FAQ
Last updated
Last updated
Our templates are organized into two types of modules:
• Base modules (base/aws) – Infrastructure components.
• Pipeline modules (pipeline/) – Pipeline-specific components.
Typically, a data team manages the pipelines/
module.
The company's infra team usually manages the resources defined in the base/aws module.
Having this split already done in this template makes it easy to use the base/aws
as "spec" for your infra team.
For codebase discovery, LLMs are our best allies.
Get Cursor or Copilot and start asking questions in the chat interface.
The documentation is included in the repo as Markdown files, and LLMs usually find the necessary information independently.
Throughout this documentation, you will see references to the ENVIRONMENT.
In our template, the environment represents a specific version or instance of your project, such as prod
, dev
, or ctlq
.
This value is used as a prefix for all resources created in both AWS and Snowflake, ensuring that each deployment is isolated and clearly identified.
Resource Naming: Every resource (e.g., S3 buckets, Lambda functions, Snowflake databases) is prefixed with the environment name. This makes it easy to distinguish between resources belonging to different environments.
Deployment Isolation: With Terragrunt, you can deploy the project to multiple environments concurrently. Each environment can have its own set of custom input values and configuration settings. For example, you can deploy the same project in different AWS regions or accounts.

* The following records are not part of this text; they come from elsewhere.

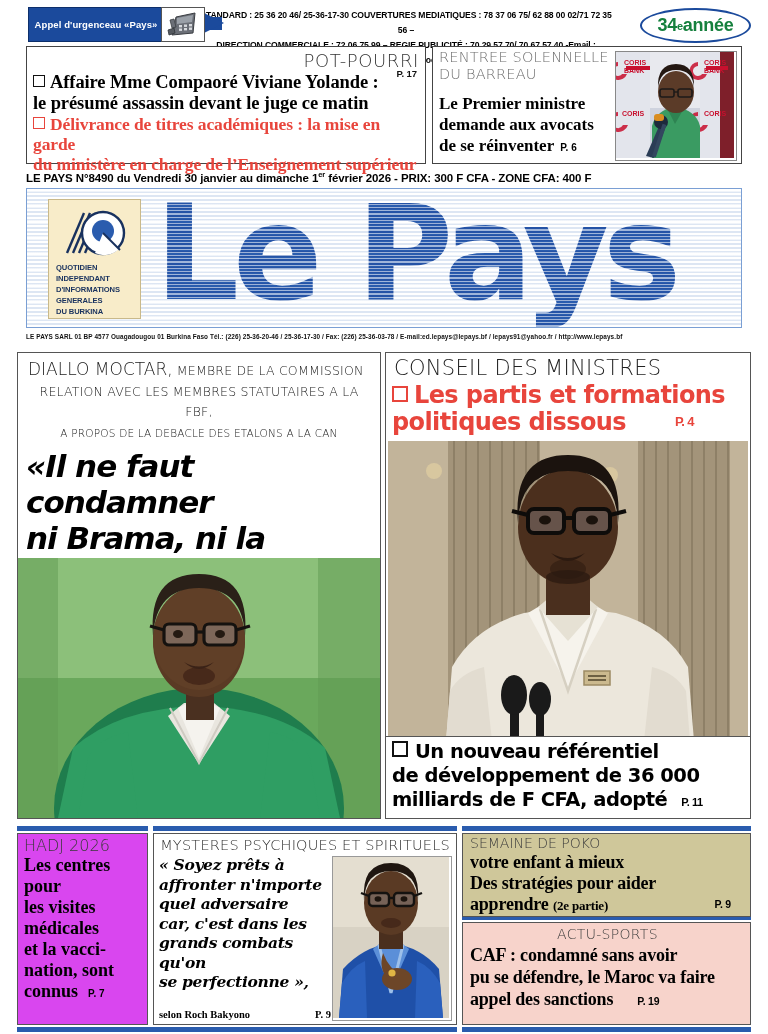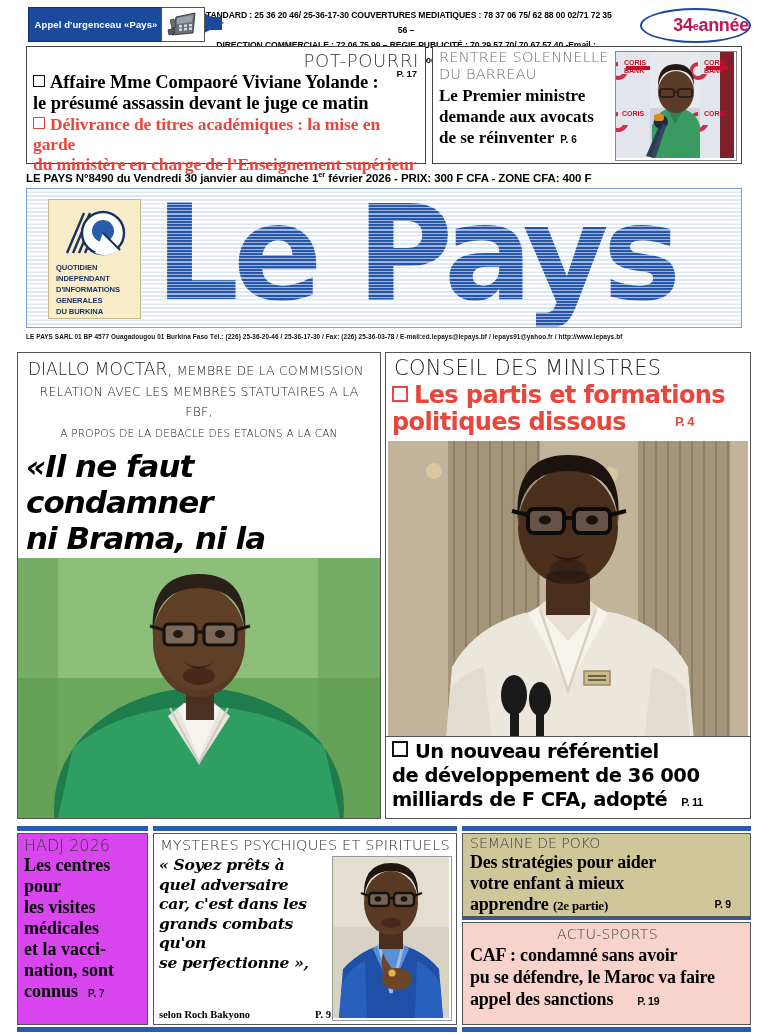"34" .annee-badge { color: #be185d -> #15803d; justify-content: flex-end -> center }
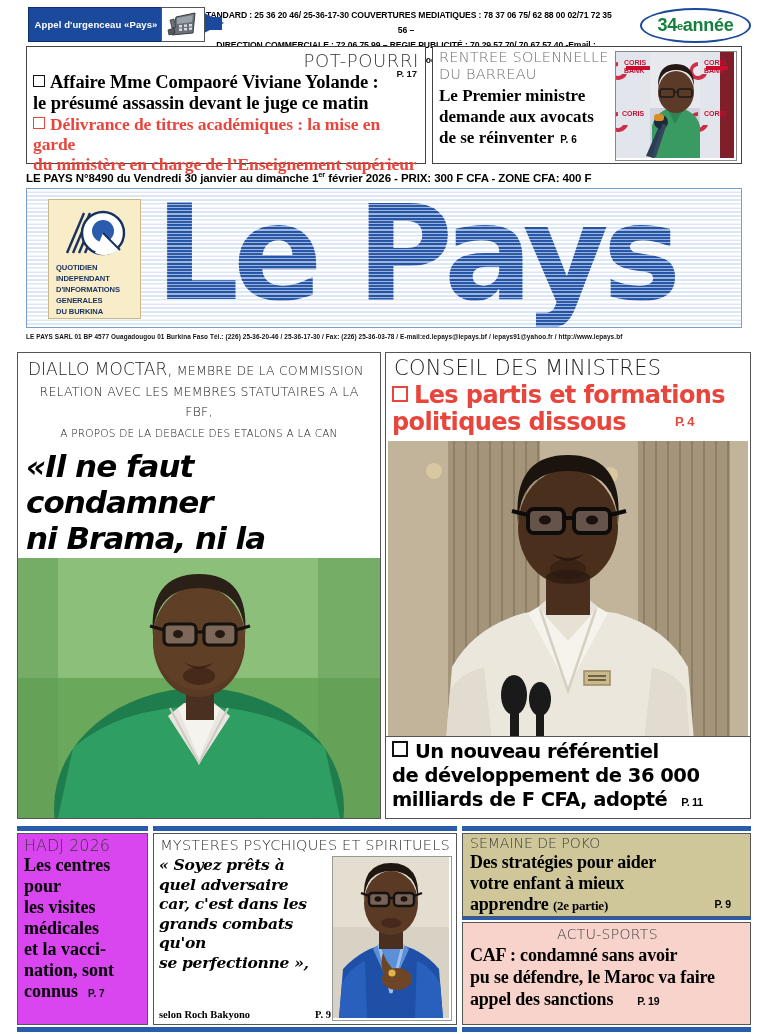"Le Premier ministre" .rentree-head { margin-top: 2px -> 10px }
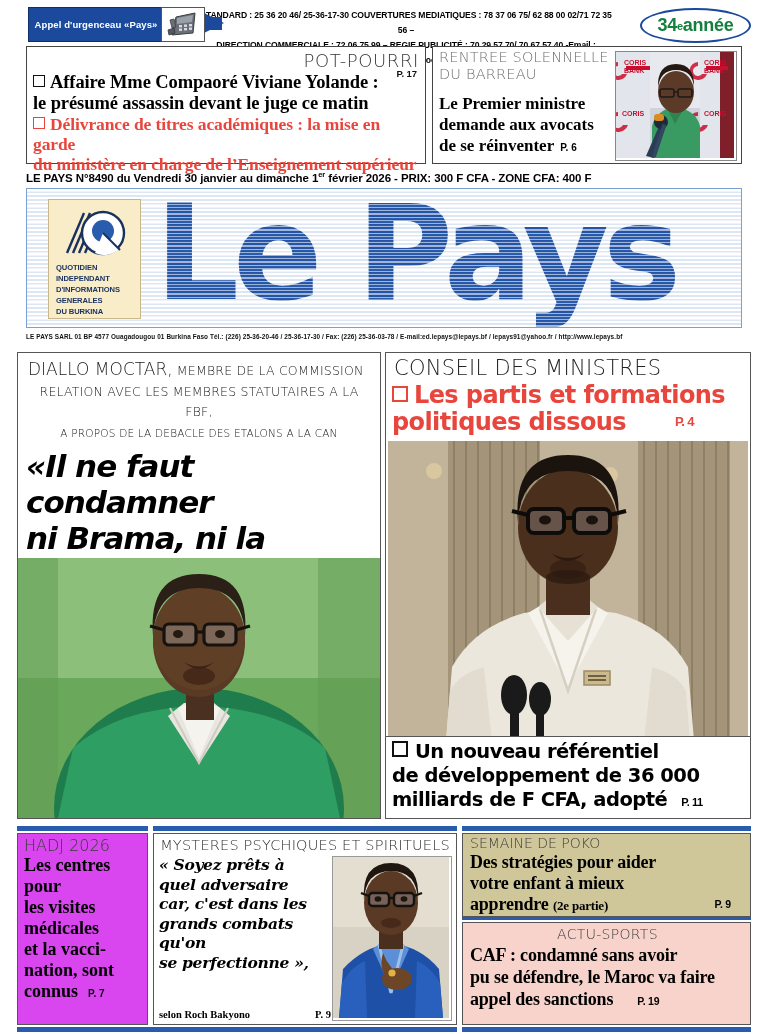"affronter n'importe" div { html: none -> <div>affronter n'importe</div> }
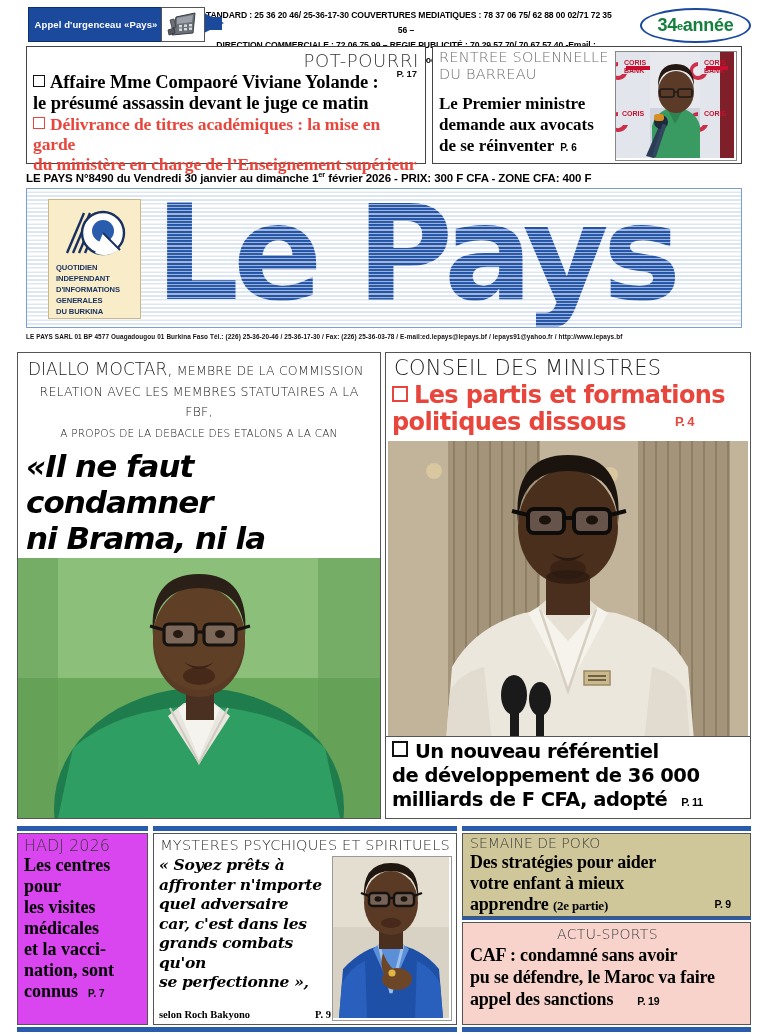"Des stratégies pour aider" div { order: before "votre enfant à mieux" -> after "votre enfant à mieux" }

Configuration Customization: Different environments allow you to adjust resource configurations according to your needs. You might choose a larger warehouse size or different Lambda settings in production compared to development.
When selecting a name for your environment, follow these guidelines:
Keep it Short and Lowercase:
Use concise, lowercase names such as dev
, prod
, or qa
.
Avoid Special Characters or Spaces: Stick to alphanumeric characters and simple words to ensure compatibility across all resource naming conventions.
Using clear and consistent environment names helps maintain organization, prevents resource conflicts, and simplifies management across your AWS and Snowflake deployments.
We maintain a YAML file for every data source that defines the structure of the landing tables in Snowflake.
This YAML schema ensures each source's data model is clearly documented and versioned.
The format of this YAML is inspired by the .
Documentation of the Data Model Having a human-readable YAML file allows any team member to quickly see the tables, columns, and data types for a particular source, making it easier to understand how the data flows through the pipeline.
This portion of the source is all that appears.